Top of Material shown

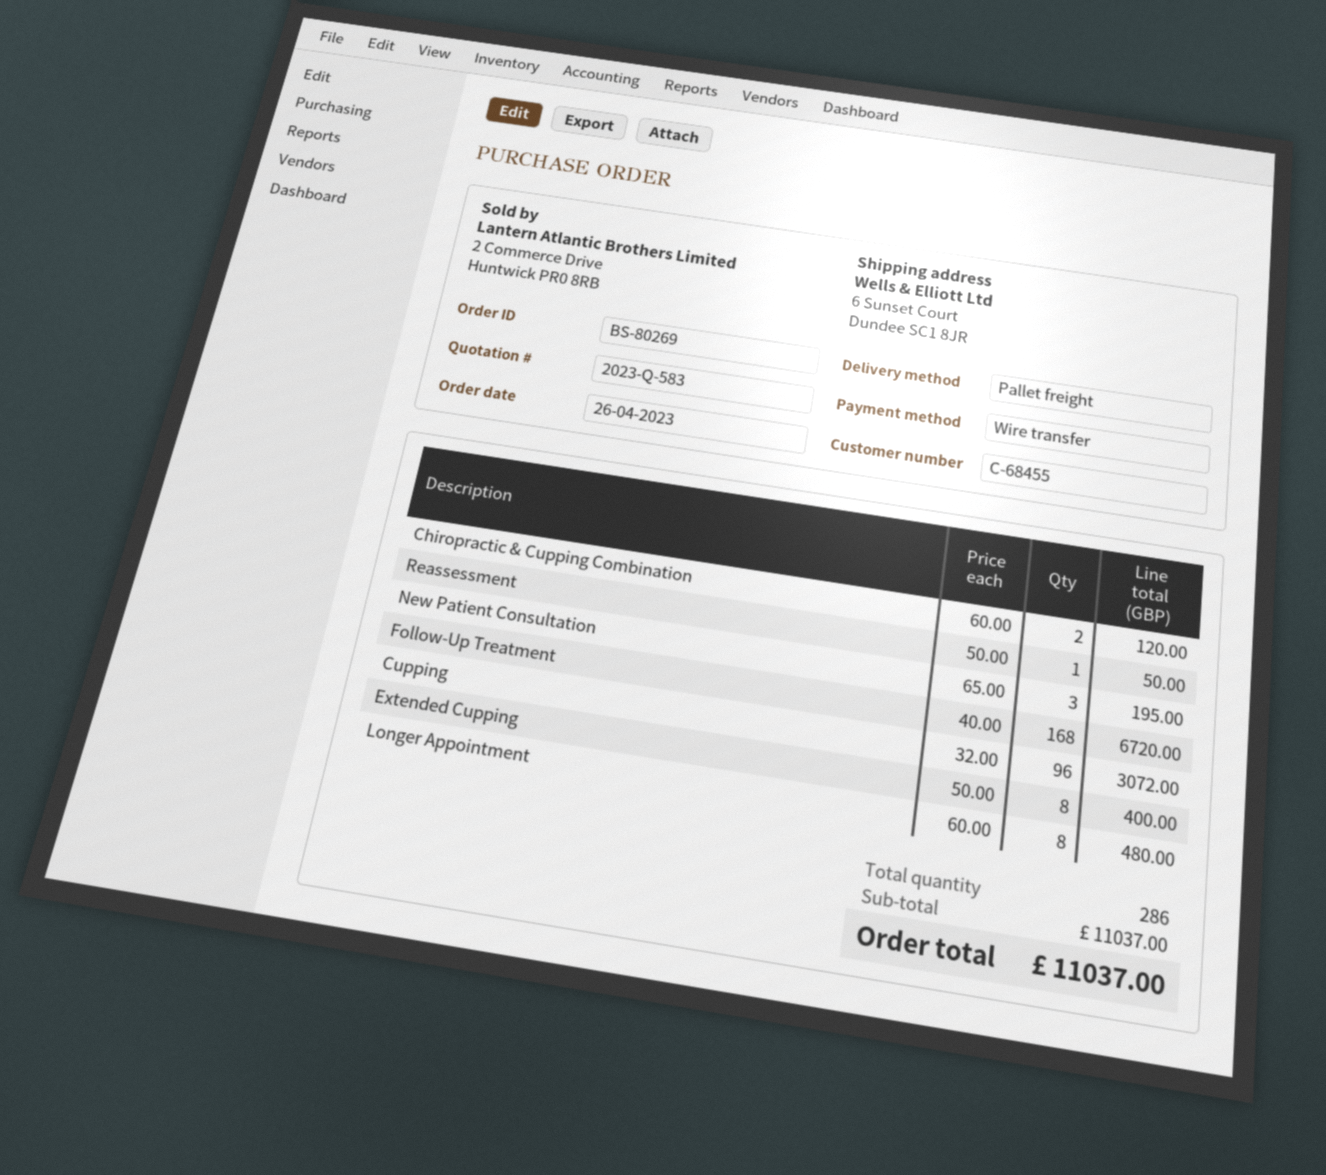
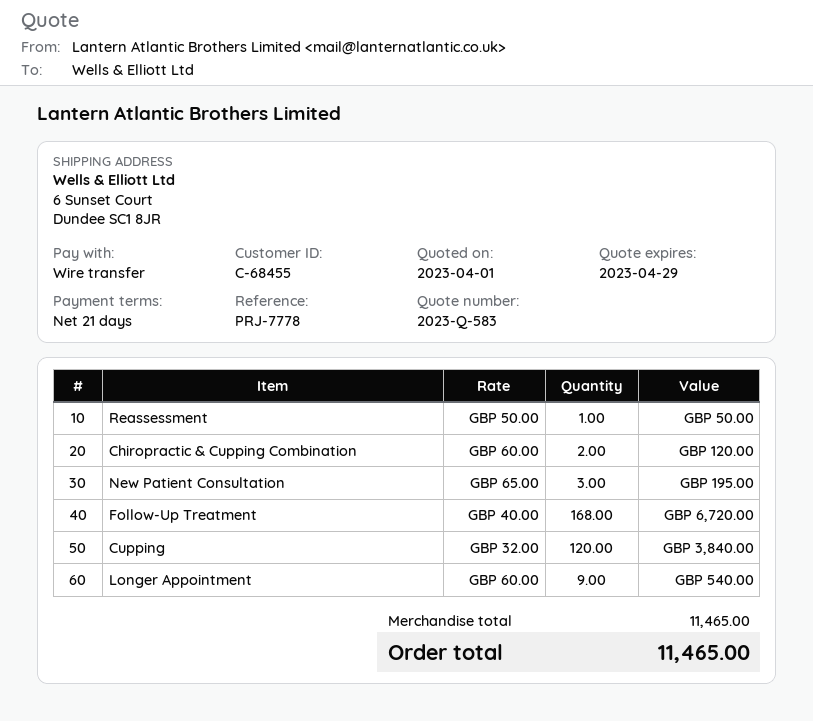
Cupping: 96 x 32.00 = 3072.00 -> 120 x 32.00 = 3840.00
Extended Cupping: 8 x 50.00 = 400.00 -> none
Longer Appointment: 8 x 60.00 = 480.00 -> 9 x 60.00 = 540.00
subtotal: 11037.00 -> 11465.00
total: 11037.00 -> 11465.00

Bottom of Material shown

**The problem**
Retype every entry exactly as written. Leave the pictures out.

**Solution for this exercise**
Cupping: 96 x 32.00 = 3072.00 -> 120 x 32.00 = 3840.00
Extended Cupping: 8 x 50.00 = 400.00 -> none
Longer Appointment: 8 x 60.00 = 480.00 -> 9 x 60.00 = 540.00
subtotal: 11037.00 -> 11465.00
total: 11037.00 -> 11465.00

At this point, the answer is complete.